* [INFORMATION]
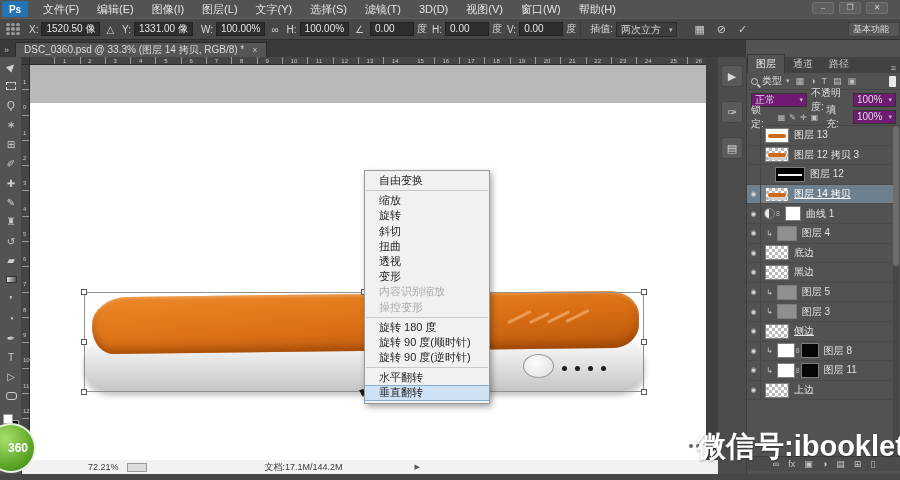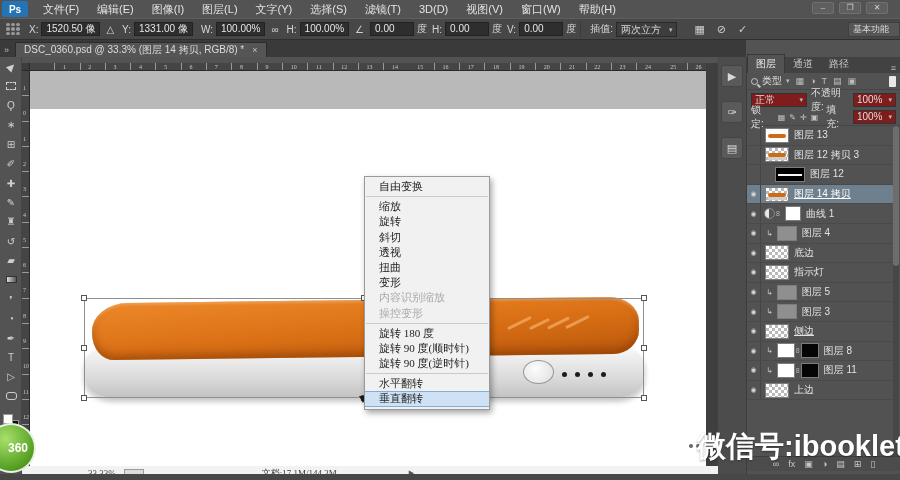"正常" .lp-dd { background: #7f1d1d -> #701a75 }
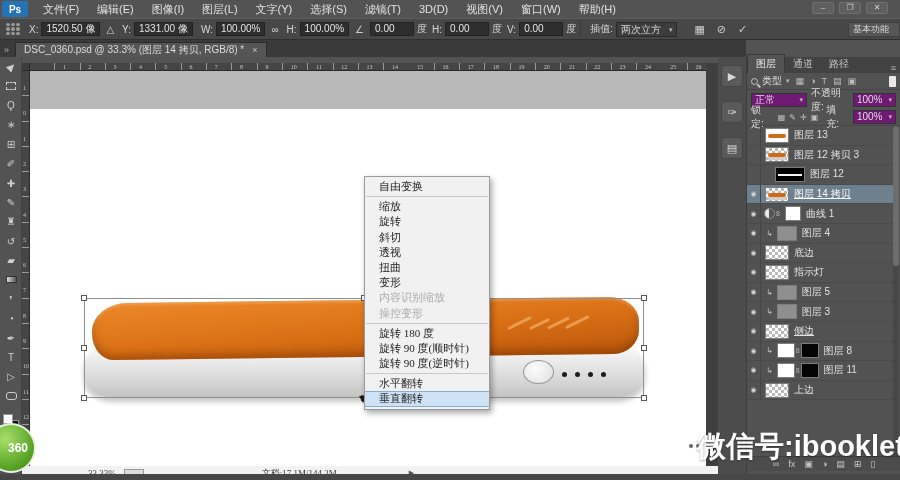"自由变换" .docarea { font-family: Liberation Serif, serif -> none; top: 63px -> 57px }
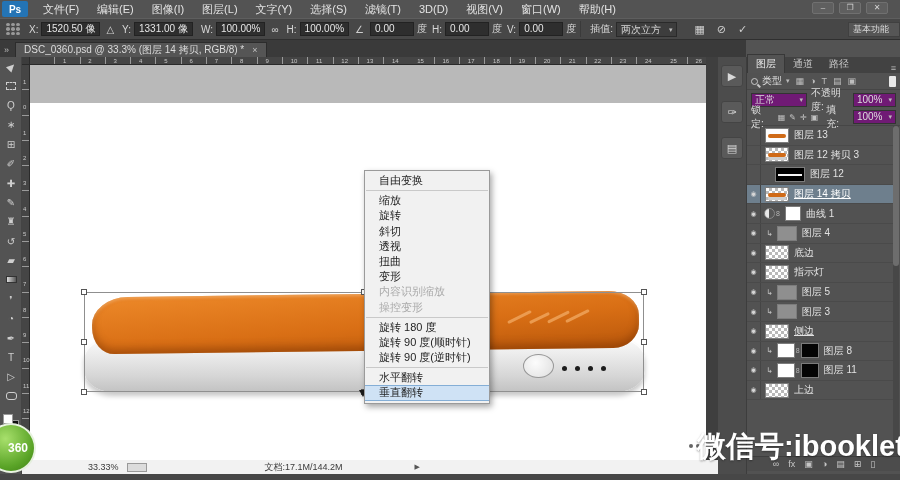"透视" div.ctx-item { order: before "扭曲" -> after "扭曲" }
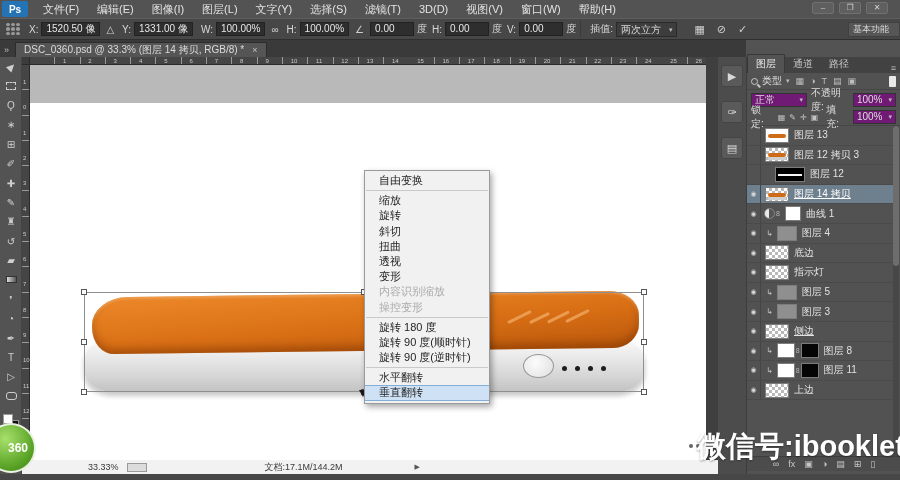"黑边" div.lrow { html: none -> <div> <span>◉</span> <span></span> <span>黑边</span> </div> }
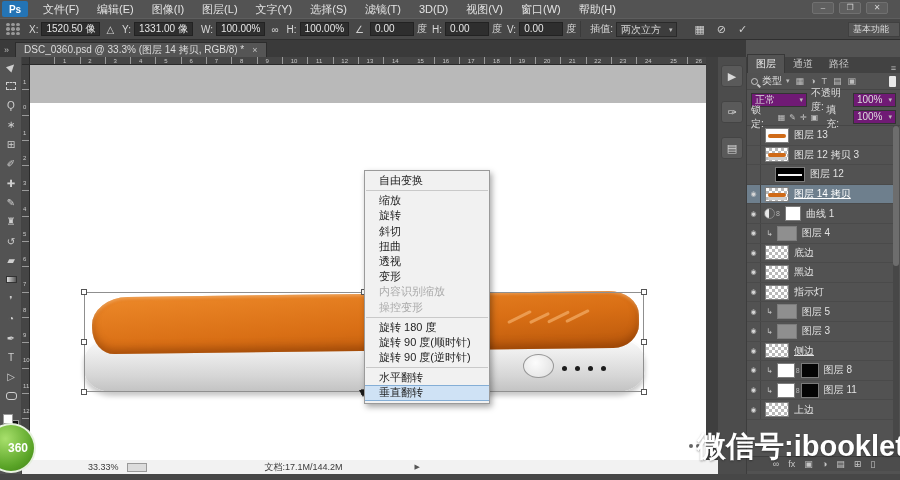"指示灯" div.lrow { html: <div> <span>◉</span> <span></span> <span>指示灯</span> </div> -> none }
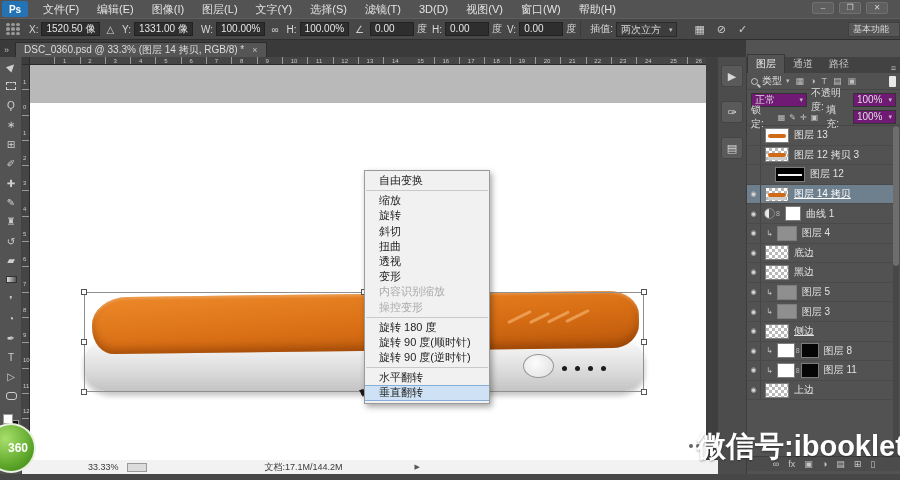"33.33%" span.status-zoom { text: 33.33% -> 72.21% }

...

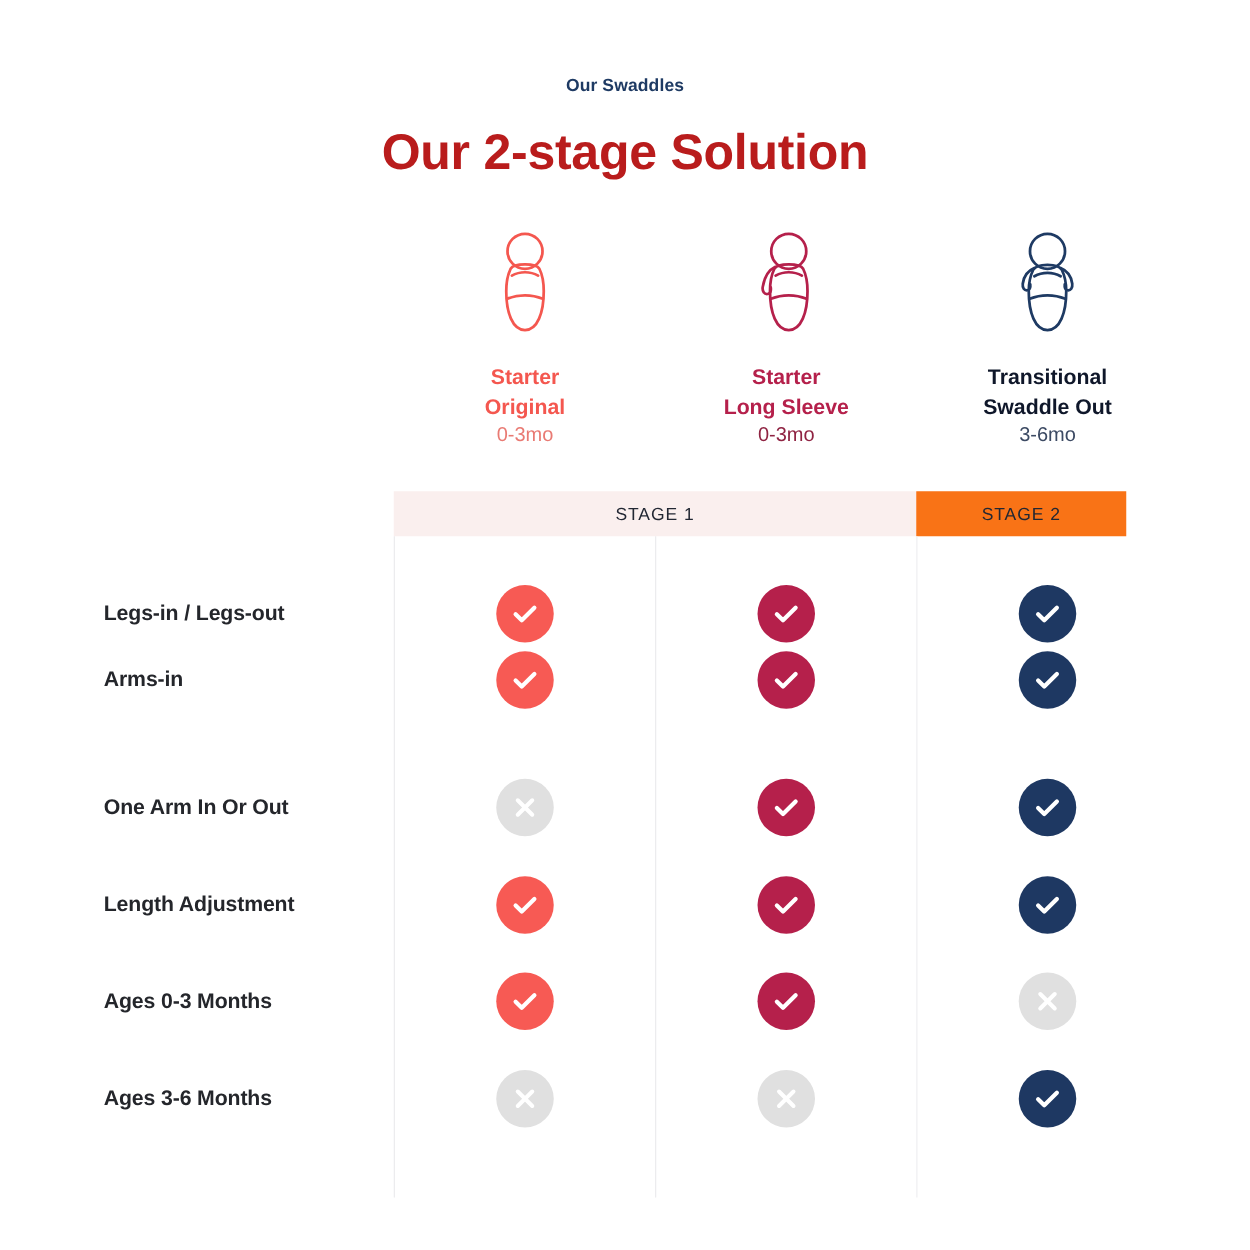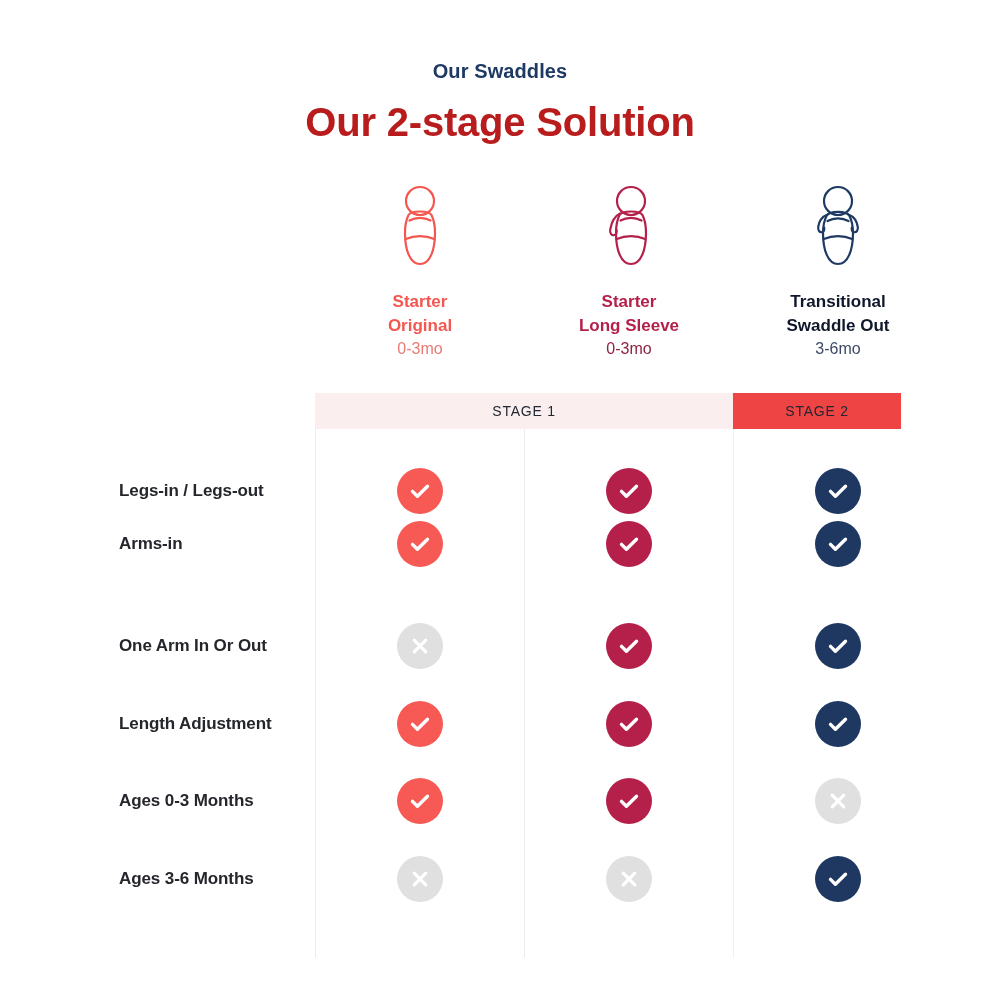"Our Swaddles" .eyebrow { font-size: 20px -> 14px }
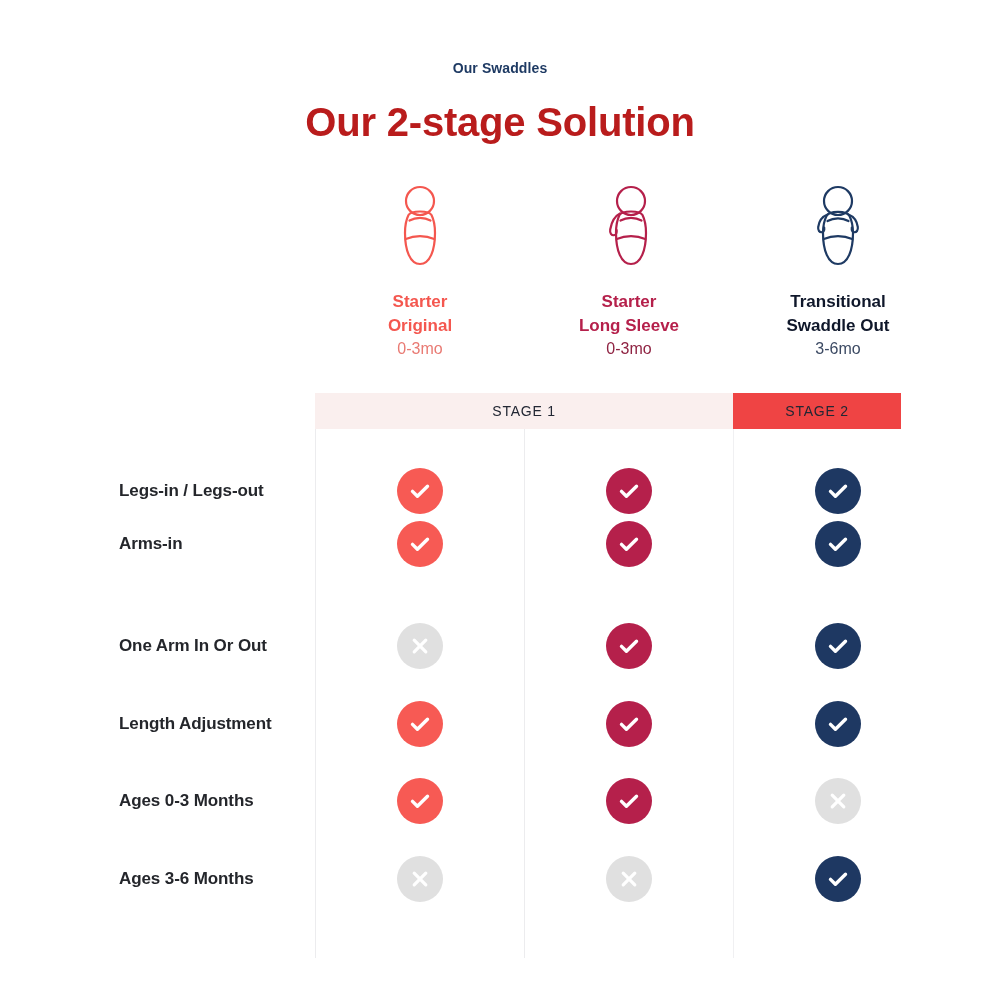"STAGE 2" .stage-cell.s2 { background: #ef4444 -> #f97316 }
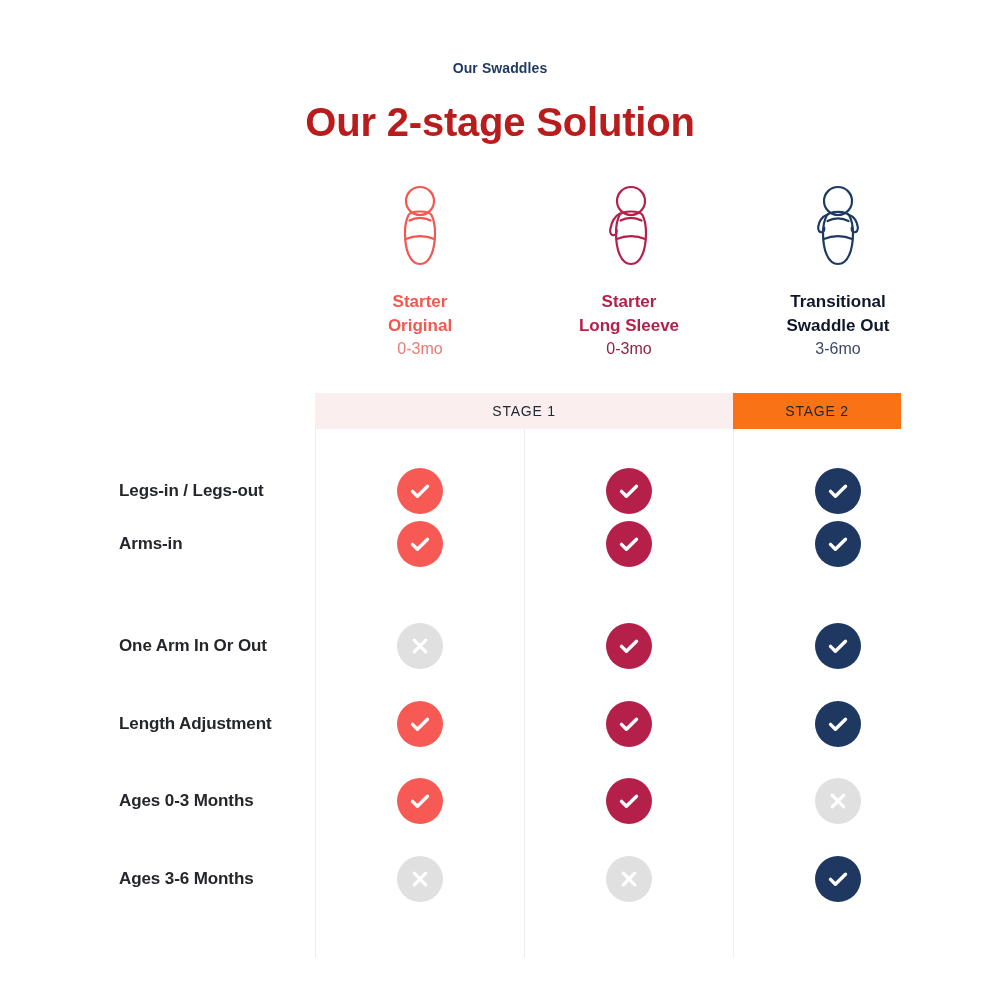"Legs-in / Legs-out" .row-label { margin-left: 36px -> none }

* [TASK]
What's needed is an exact copy of the records above from the line containing "Liberation Serif, serif" down to the line containing "text: 33.33% ->", both included, without any pictures.

* [ANSWER SECTION]
"自由变换" .docarea { font-family: Liberation Serif, serif -> none; top: 63px -> 57px }
"透视" div.ctx-item { order: before "扭曲" -> after "扭曲" }
"黑边" div.lrow { html: none -> <div> <span>◉</span> <span></span> <span>黑边</span> </div> }
"指示灯" div.lrow { html: <div> <span>◉</span> <span></span> <span>指示灯</span> </div> -> none }
"33.33%" span.status-zoom { text: 33.33% -> 72.21% }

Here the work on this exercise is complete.